"In and of themselves, "acts of God," as they are called in legal jargon, are not events with easily discerned messages. But disasters -whether "natural" like Katrina and the Asian tsunami, or "man-made" like the September 11 terrorist attacks -shake us personally and as a nation. They compel us to think anew about ourselves and the world. As Christians, we are invited to think and pray about what God is doing in such situations.
"Some Christians believe that God singles out people for judgment and visits disaster upon them as punishment. But the Bible includes stories of natural disasters in which God is "not in the earthquake, wind and fire" (1 Kings 19), and we should avoid the error of "blaming the victim" in the manner of Job's "friends." Rather, the God we know in Jesus Christ is graciously present in disasters, sharing in the suffering and calling us to become a new creation.

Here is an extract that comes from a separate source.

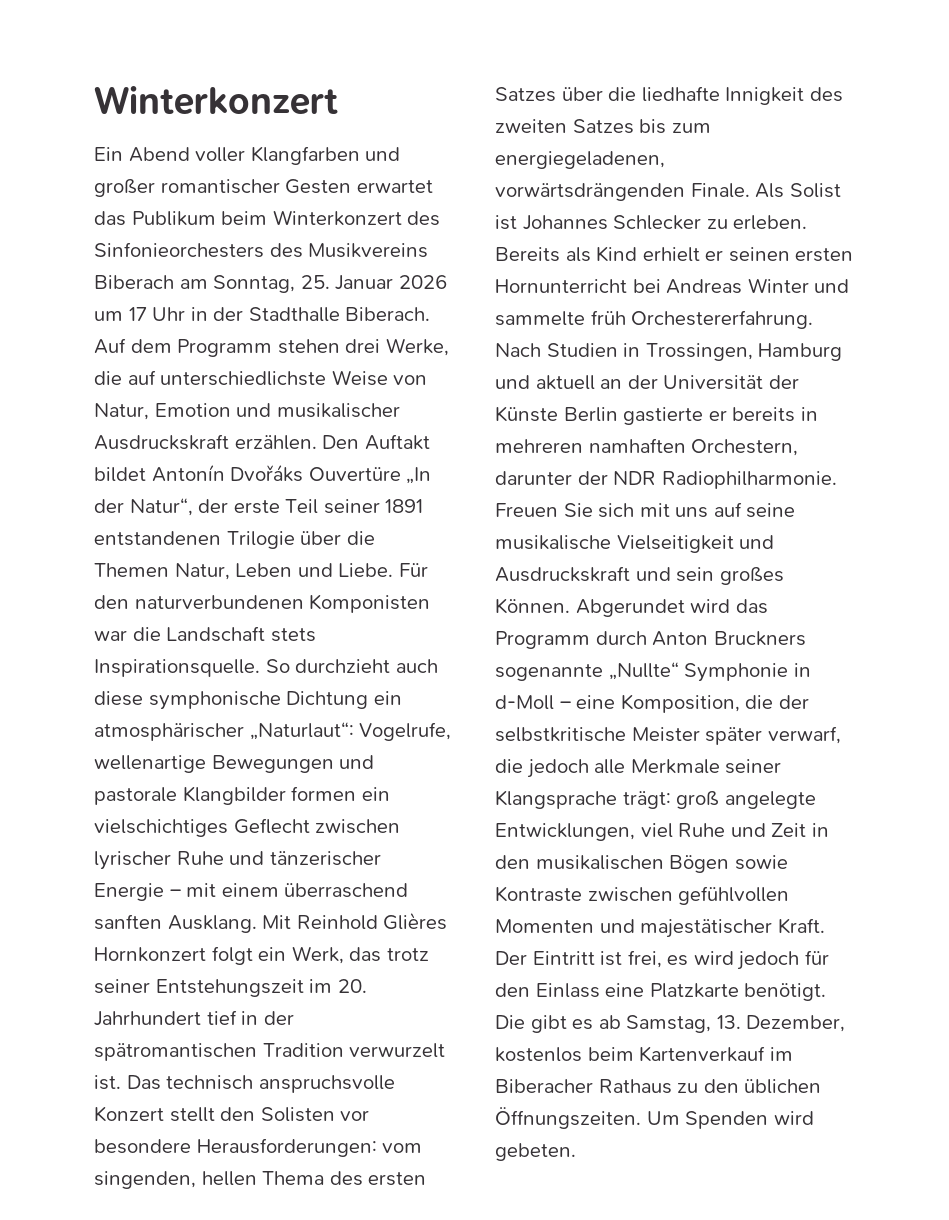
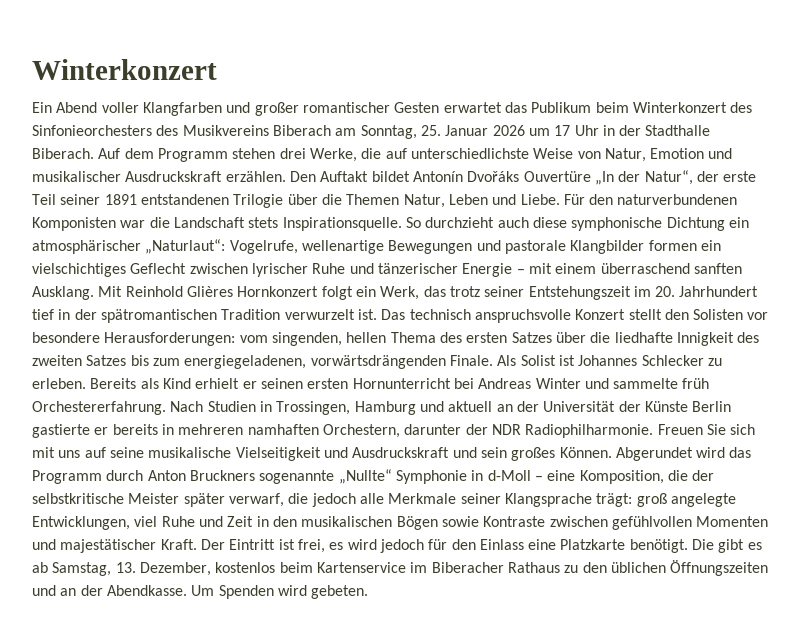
- Die gibt es ab Samstag, 13. Dezember, kostenlos beim Kartenverkauf im Biberacher Rathaus zu den üblichen Öffnungszeiten.
+ Die gibt es ab Samstag, 13. Dezember, kostenlos beim Kartenservice im Biberacher Rathaus zu den üblichen Öffnungszeiten und an der Abendkasse.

"God's heart was the first to break when Katrina struck and people's lives were torn apart. God's healing presence is at work among all those who are still afflicted in mind, body and spirit. God's anger burned at the indignities perpetrated in the shelters after the storm. And God is desperately determined to open our eyes and ears to the cries for justice from poor and hungry people in this country and around the world. God wants to shake us from our complacency and materialism to seize the opportunities we have to foster justice in our nation and worldwide."
These paragraphs are a quote from Bread for the World's newsletter by Jim McDonald. Jim participlated in an Oregon Hunger Round Table in Portland Oregon in the summer of 2004. (or was it in 03?) Why not take a look at this Organizaton? Bread for the World believes that taking political action is a major way to make changes. I agree.